Желаю Вам всего хорошего.

С приветом, Иосиф Каплан».

Что добавить к такому письму? За стенами барака шумела глухая тайга, сыпал снег и выл ветер. Смолоду отец страдал бессонницами, но никогда не боялся их, говорил: если человеку есть что вспомнить, о чем подумать, о чем мысленно поспорить – не страшна бессонная ночь.

О чем думал он, лежа на жестких нарах, слушая дыхание людей, еще вчера чужих и неведомых? Что вспоминал?

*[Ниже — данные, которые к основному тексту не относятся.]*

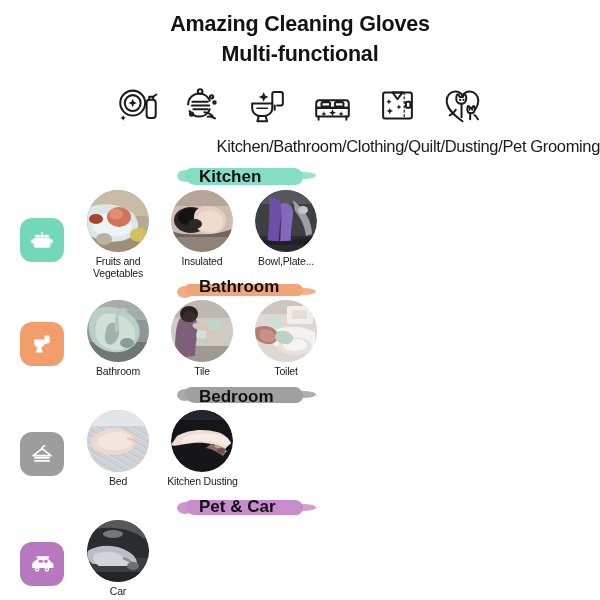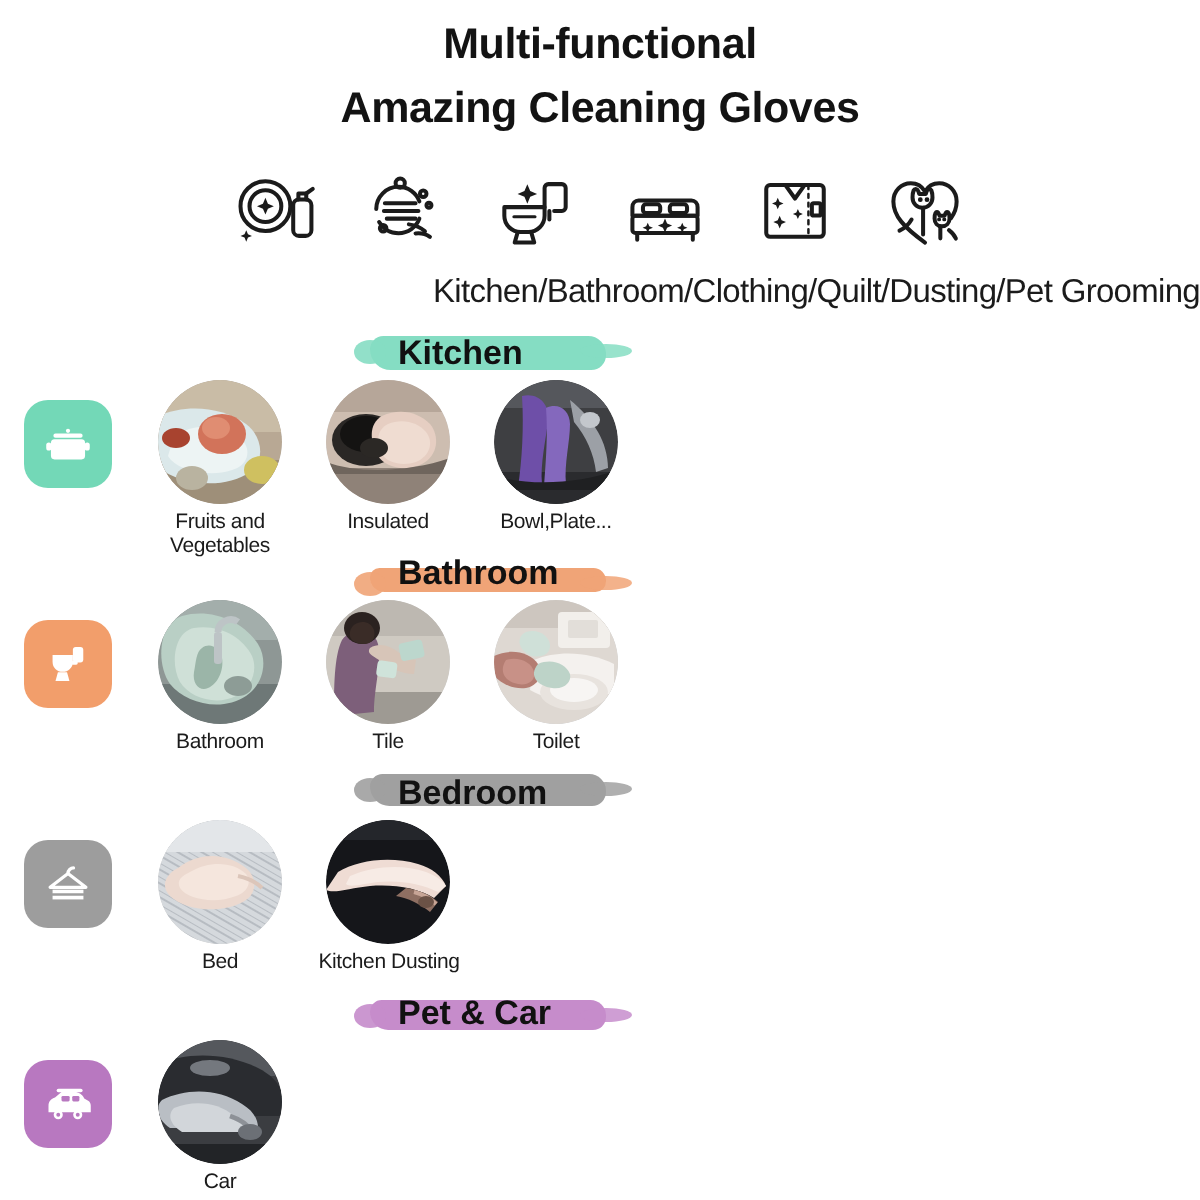--- a/index.html
+++ b/index.html
@@ -143,8 +143,8 @@
 <div class="page">
 
   <div class="header">
+    <div class="title-line second">Amazing Cleaning Gloves</div>
     <div class="title-line">Multi-functional</div>
-    <div class="title-line second">Amazing Cleaning Gloves</div>
 
     <div class="icon-row">
 

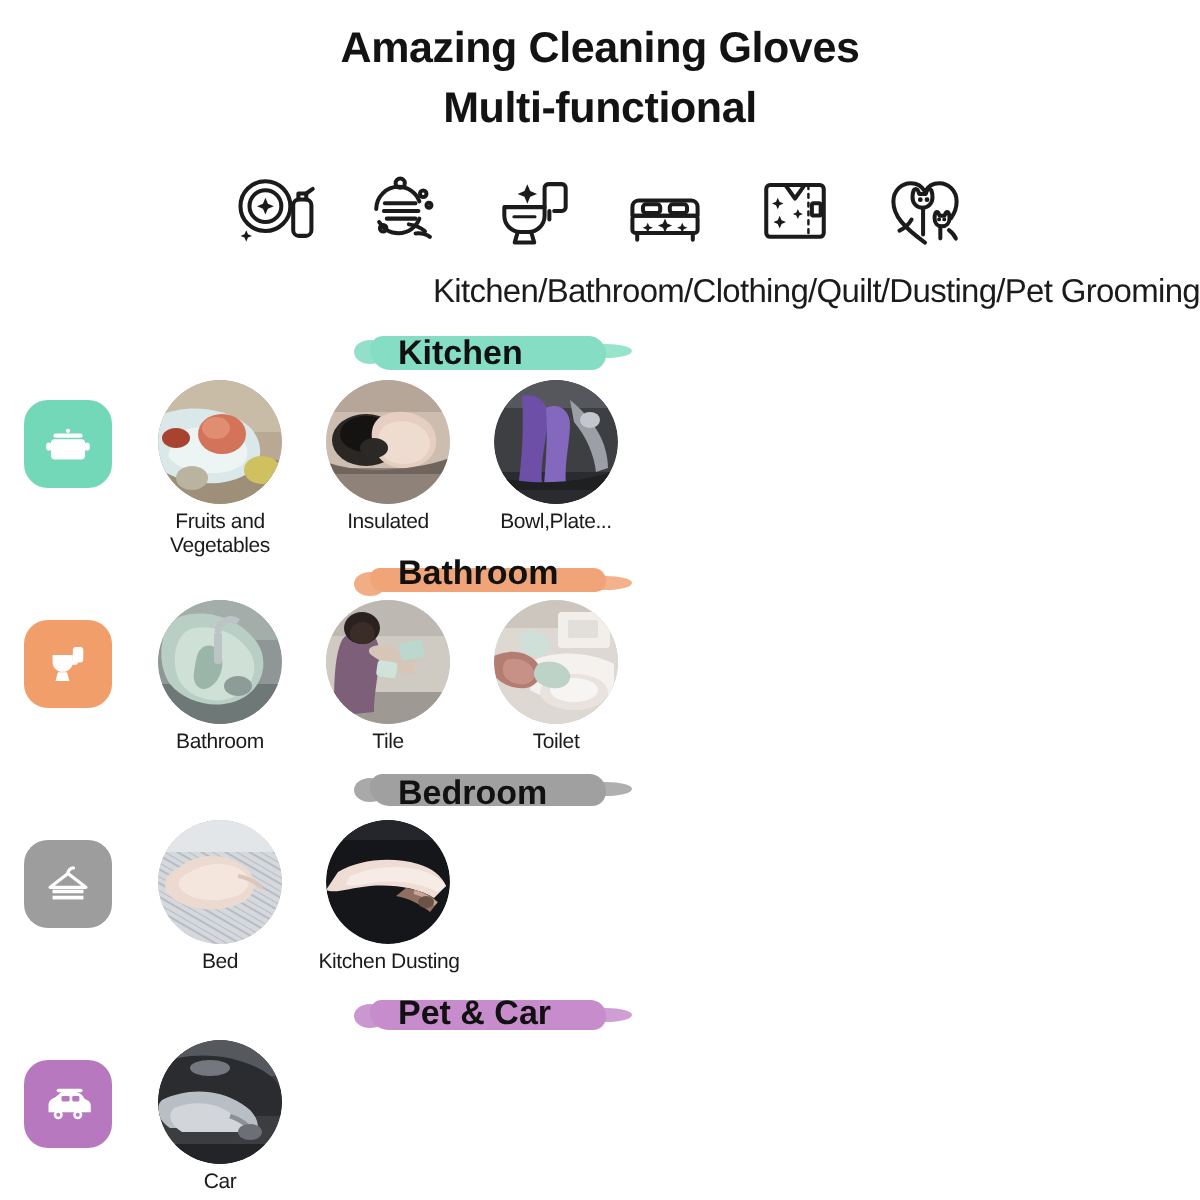--- a/index.html
+++ b/index.html
@@ -96,8 +96,8 @@
   .sec-body {
     position:relative;
     display:flex;
-    align-items:flex-start;
-    padding-left:12px;
+    align-items:center;
+    padding-left:20px;
     margin-top:1px;
   }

Может, виделся ему просторный деревянный дом в маленьком имении Борщевое под Козловом, где он появился на свет? Медлительный бой старинных часов, сладкий дух цветущих яблоневых садов. А может, слышал он брюзжание чудака отца, всю жизнь читавшего единственную книгу – словарь Брокгауза и Ефрона? А может, виделась ему его мать, легкая ее походка, темные завитки волос на нежной шее, длинные пальцы с тяжелым обручальным кольцом? Не знаю, думал ли о ней мой отец, а я часто думаю о ней. Она умерла в Баку, сорока шести лет от роду, когда мне едва исполнился год. И живет она в моей памяти лишь такой, какой осталась на любительской фотографии, сделанной дедом, – молодая, красивая, с двумя мальчиками на коленях.